For the earliest of early adopters, the concept of a service like LaunchSet sounds like being buddies with the biggest, coolest club promoter in town: Get a first look at pre-launch sites for testing and feedback before anyone else on the block.

For already stressed startups, LaunchSet provides a valuable service: Management of registrations and analytics during the packed-to-the-gills months, weeks, and days between launching private and public versions of a site or app.

Founder Danny Roa is a San Francisco-based Python/Django/.Net developer. He was also one of the minds behind Hubb.me, a product of this spring's Startup Weekend in San Francisco.

His pitch for the site is simple: Launchset will manage your site's closed alpha/beta registration system, including invitation codes, email addresses, waiting lists, and/or parameters such as having users follow the startup's account on Twitter or add the app or company on Facebook before gaining access to the app or site.

"Some sites want to slowly roll out their release to the public," he wrote on the LaunchSet site. "This can be done by collecting email addresses from users and manually giving them access to the site. Some sites build functionality that would give out and take invitation codes.
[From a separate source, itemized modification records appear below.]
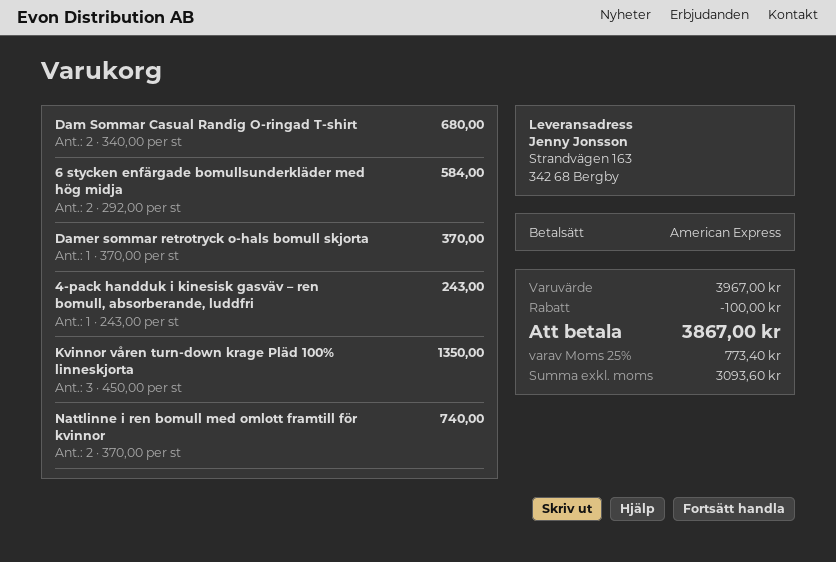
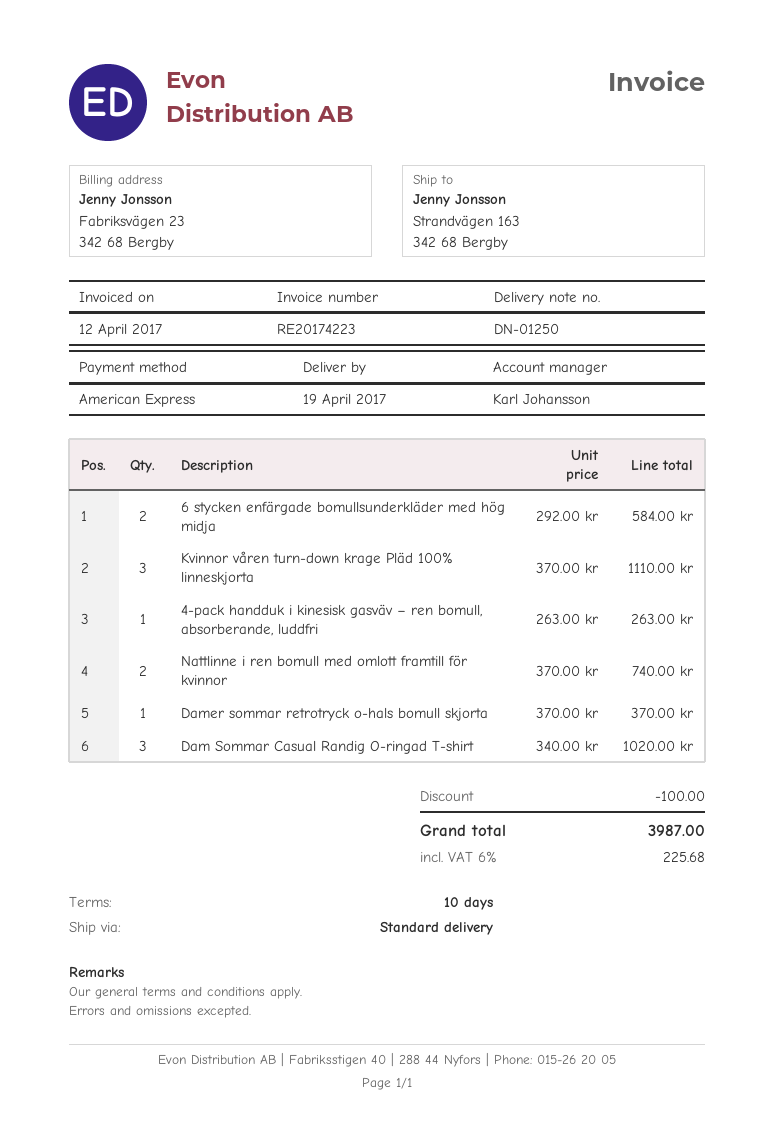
Dam Sommar Casual Randig O-ringad T-shirt: 2 x 340.00 = 680.00 -> 3 x 340.00 = 1020.00
4-pack handduk i kinesisk gasväv – ren bomull, absorberande, luddfri: 1 x 243.00 = 243.00 -> 1 x 263.00 = 263.00
Kvinnor våren turn-down krage Pläd 100% linneskjorta: 3 x 450.00 = 1350.00 -> 3 x 370.00 = 1110.00
tax: 25% = 773.40 -> 6% = 225.68
total: 3867.00 -> 3987.00

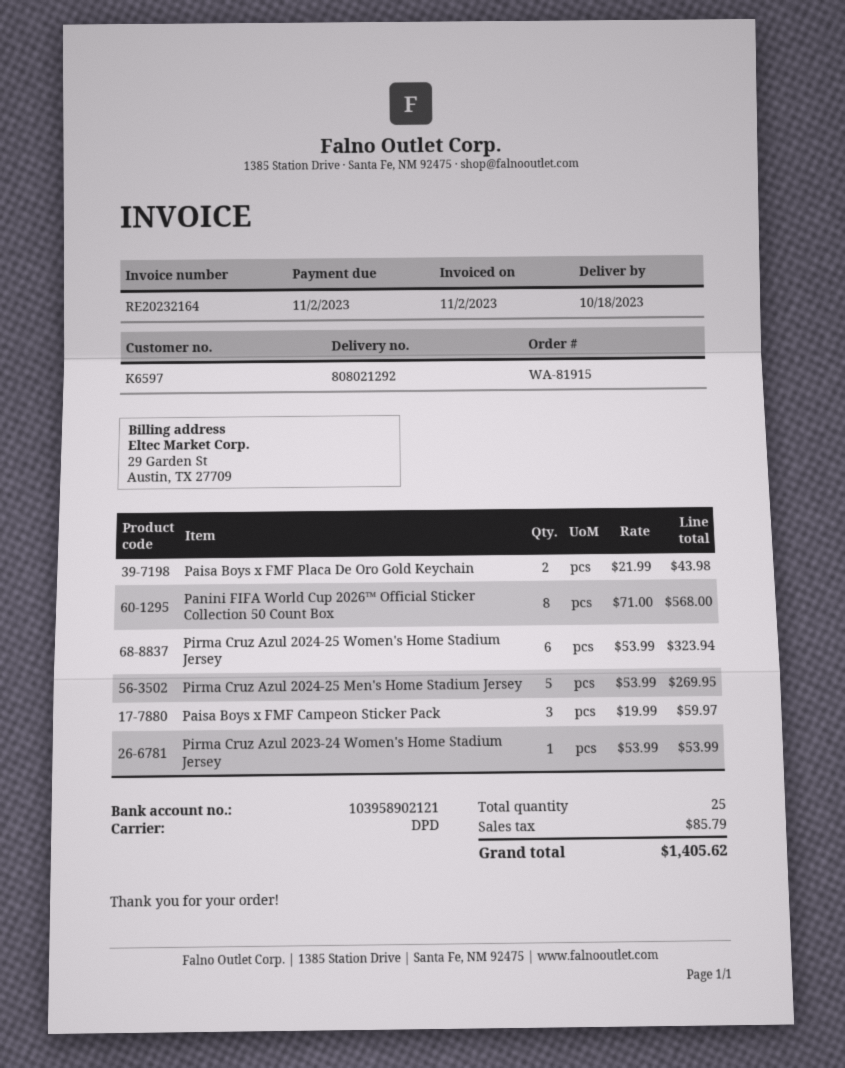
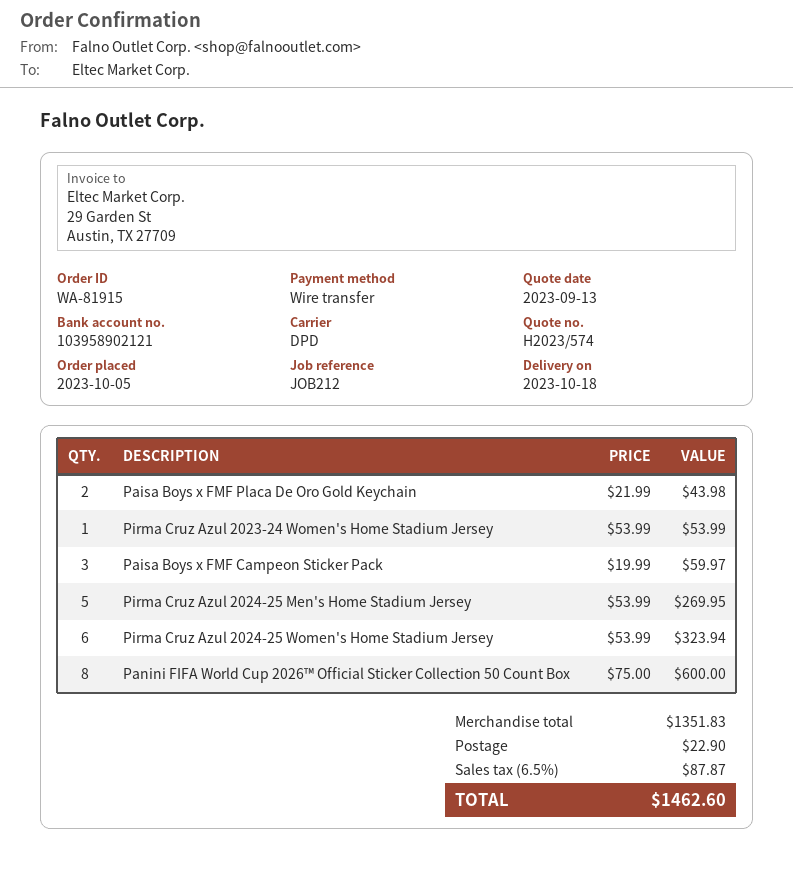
Panini FIFA World Cup 2026™ Official Sticker Collection 50 Count Box: 8 x 71.00 = 568.00 -> 8 x 75.00 = 600.00
shipping: none -> 22.90
tax: 85.79 -> 87.87
total: 1405.62 -> 1462.60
"While these are not insanely hard to code, this functionality is disposed of when the time has come to launch openly to the public."

So why make each individual startup do something that only needs to be done once? Why reinvent the wheel?

Roa wrote that he got the idea to start this service as he was trying to create a way to grant limited access to just a few users while working on another project - perhaps Hubb.me.

In addition to allowing startups to specify exactly how many users they want to give access to for their private launches, LaunchSet can also help sites target a particular set of users once their "talent pool" of ubergeeks grows a bit more.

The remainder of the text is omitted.